A: Find something you love and then work your ass off owning it.
Visit VideoHive
We couldn’t be more excited about the decision. We welcome the Rerendered team, authors, and buyers over to VideoHive. We’re looking forward to a long lasting relationship, and some really great files! Be sure to stop in at VideoHive and check out all the new items as well as our Popular Files page, featuring the best and brightest of VideoHive each week!

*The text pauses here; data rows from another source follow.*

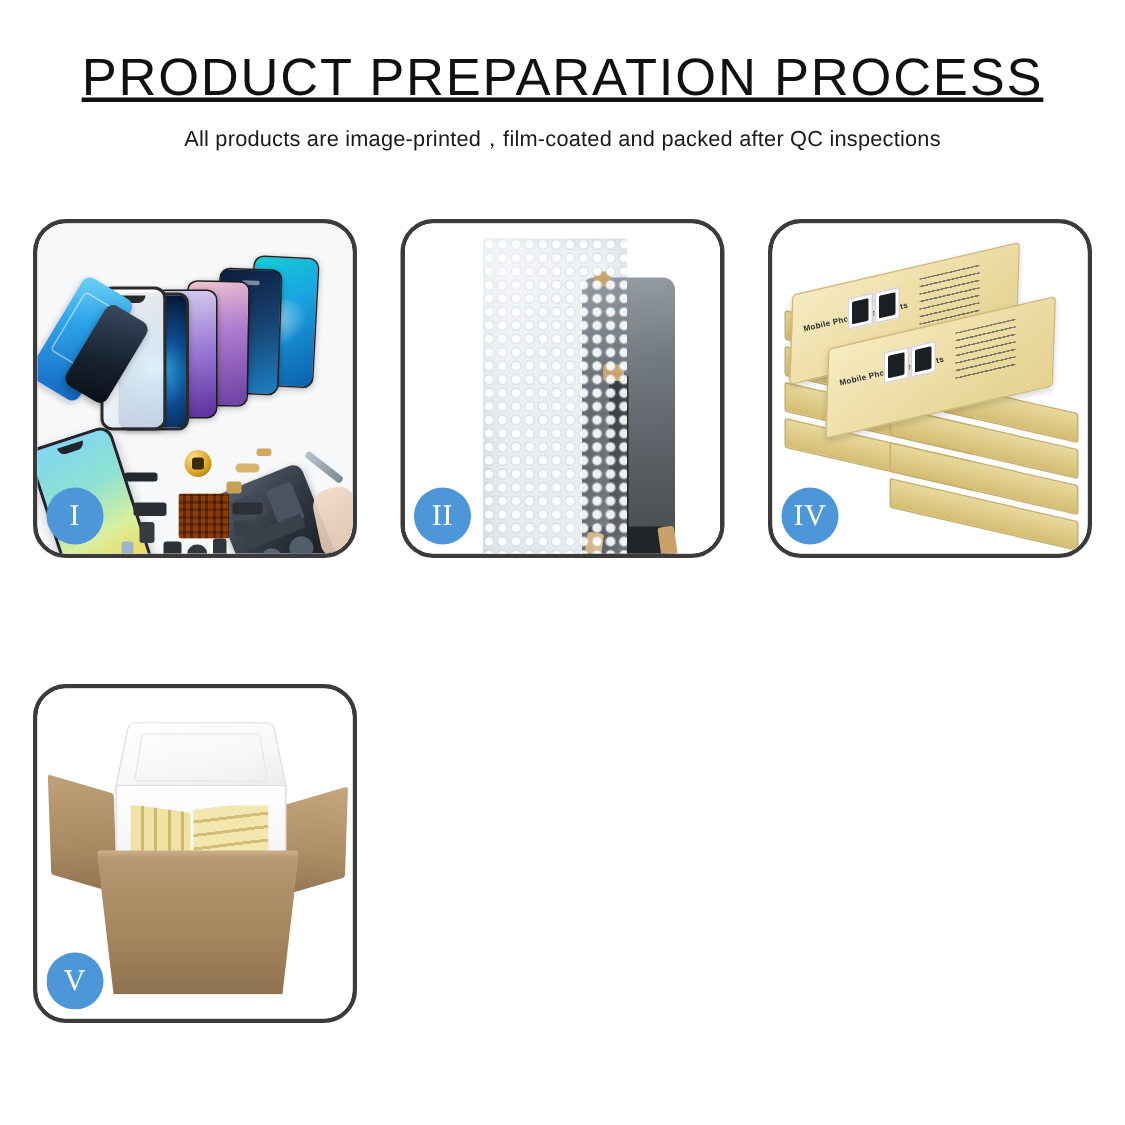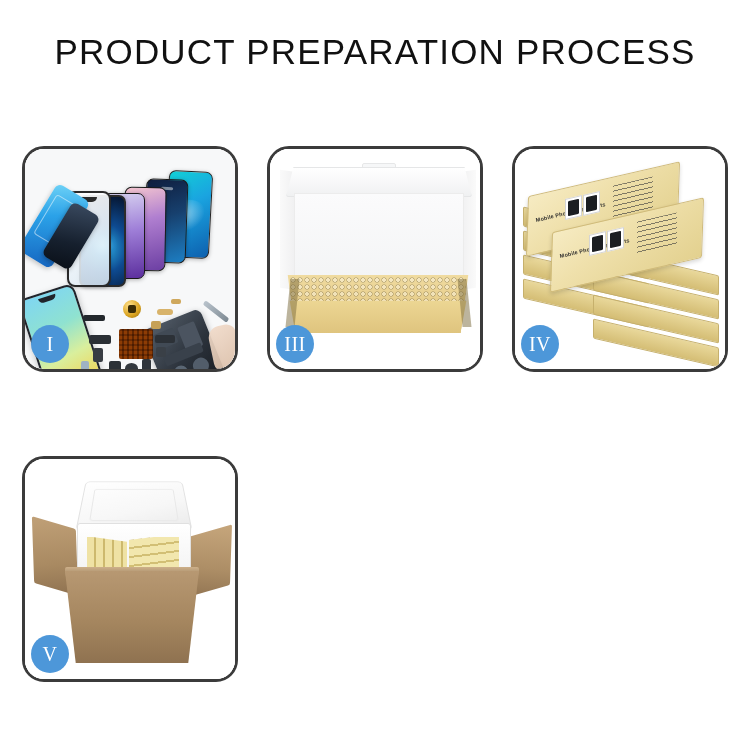--- a/index.html
+++ b/index.html
@@ -23,20 +23,21 @@
   }
   .page-title {
     font-family: "Liberation Sans", sans-serif;
     font-size: 35px;
     font-weight: 400;
     letter-spacing: 1.2px;
     color: #111111;
     line-height: 1.05;
     margin: 0;
     white-space: nowrap;
+    text-decoration: underline;
   }
   .page-subtitle {
     font-family: "Liberation Sans", sans-serif;
     font-size: 14.5px;
     font-weight: 400;
     color: #1a1a1a;
     margin: 12px 0 0 0;
     white-space: nowrap;
     letter-spacing: 0.15px;
   }
@@ -318,20 +319,21 @@
   .p6-tapeB{ position:absolute; left:44px; top:152px; width:14px; height:18px;
             background:#a08a64; transform: skewY(22deg); opacity:.85; }
   .p6-shadow{ position:absolute; left:30px; top:176px; width:150px; height:10px;
             background: radial-gradient(ellipse at center, rgba(0,0,0,.13), rgba(0,0,0,0) 72%); }
 </style>
 </head>
 <body>
 
 <div class="header">
   <h1 class="page-title">PRODUCT PREPARATION PROCESS</h1>
+  <p class="page-subtitle">All products are image-printed，film-coated and packed after QC inspections</p>
 </div>
 
 <div class="grid">
 
   <div class="panel">
     <div class="panel-inner">
       <div class="p1-bg"></div>
 
       <div class="phone p1-ph5"></div>
       <div class="phone p1-ph4"></div>
@@ -371,37 +373,38 @@
 
       <div class="p1-tweez"></div>
       <div class="p1-hand"></div>
 
       <span class="p1-screw b"></span>
 
     </div>
     <div class="badge">I</div>
   </div>
 
-
   <div class="panel">
     <div class="panel-inner">
-      <div class="p3-bg"></div>
-      <div class="p3-flapL"></div>
-      <div class="p3-flapR"></div>
-      <div class="p3-lidtab"></div>
-      <div class="p3-lid"></div>
-      <div class="p3-foam"></div>
-      <div class="p3-body"></div>
-      <div class="p3-inner"></div>
-      <div class="p3-bodyfront"></div>
-      <div class="p3-edgeL"></div>
-      <div class="p3-edgeR"></div>
+      <div class="p2-bg"></div>
+      <div class="p2-wrap">
+        <div class="p2-screen"></div>
+        <div class="p2-flex"></div>
+        <div class="p2-flexend"></div>
+        <div class="p2-tapeA"></div>
+        <div class="p2-tapeB"></div>
+        <div class="p2-tapeC"></div>
+        <div class="p2-tapeD"></div>
+        <div class="p2-bubbles"></div>
+      </div>
+      <div class="p2-gloss"></div>
     </div>
-    <div class="badge">III</div>
+    <div class="badge">II</div>
   </div>
+
 
   <div class="panel">
     <div class="panel-inner">
       <div class="p4-bg"></div>
       <div class="p4-stack">
 
         <div class="p4-boxside" style="left:2px;  top:58px;  transform: skewY(13deg);"></div>
         <div class="p4-boxside" style="left:2px;  top:82px;  transform: skewY(13deg);"></div>
         <div class="p4-boxside" style="left:2px;  top:106px; transform: skewY(13deg);"></div>
         <div class="p4-boxside" style="left:2px;  top:130px; transform: skewY(13deg);"></div>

And be on the lookout in the coming weeks for a Best of Rerendered article highlighting some fantastic Rerendered files!




You’ve now gained the power to fight off aliens for inter-stellar domination…
Congrats with the merge.
I like his statement: You no longer have to have everyone is the same building to collaborate effectively, you just need to have them on the same page.
Looks like it’s onward and upward for Envato!
WOW! Collis just never stops amazing me.
Good job on the merge and Congratulations!
I think Rerendered needed Envato more than the other way round and i feel like the site has just lost it’s standard of High Quality goods.
I feel as though it is effecting the original authors who put alot of time into their thoughts and creations.
I have also noticed when one of the original Authors put a product up that is great, it seems to get lost very quick with all the little pieces of jibs and jabs that hide the item in the background preventing anyone who only logs on once a week to see the item as it can easy be over seen.
Not sure if you like to hear constructive critisism but there was actually nothing to be excited about.
I could go on and on but i am sure that many would agree with me of how disheartend they are, but due to the respect they have for Envato they rather stay quiet and hope that this nightmare will go away.
Such a big and fantastic revamp to be ruined by (rather not say)
If Justin is so good at what he does then why doesn’t he come up with some impressive projects that will wow the crowd.
Maybe it might give an incentive to drive the other authors to challenge the project and make a more impressive project like the way it was.
See you at the Hive, maybe Mark might bring in the cleaners.
Peace.
Dante,
Thanks for the constructive criticism, I appreciate the honesty and respect your opinion. I would just like to mention again that as an artist I look to VideoHive for small pieces of inspiration that I can turn into something of my own. In a creative industry it is important to be unique and stand out from the crowd. While some of the project files on this site are more than amazing, they are not always what everyone in the motion graphics world needs.
When I started Rerendered it was intended to be a place for exploration, a recycling ground for all the things that ended up on the cutting room floor that could easily be looked at and brought back in to new projects.. All of the different projects on VideoHive have a place and, as the sales are a testament too, help different people in different ways.
I am happy to be a part of VideoHive and am glad that I can offer my contributions to the site, even if they are not for everyone.
I love how big sites like these can make my life easier by merging or having any sort of relation. Great news for everyone!
Yeh no worries, Good luck with your new venture i wish you all the best.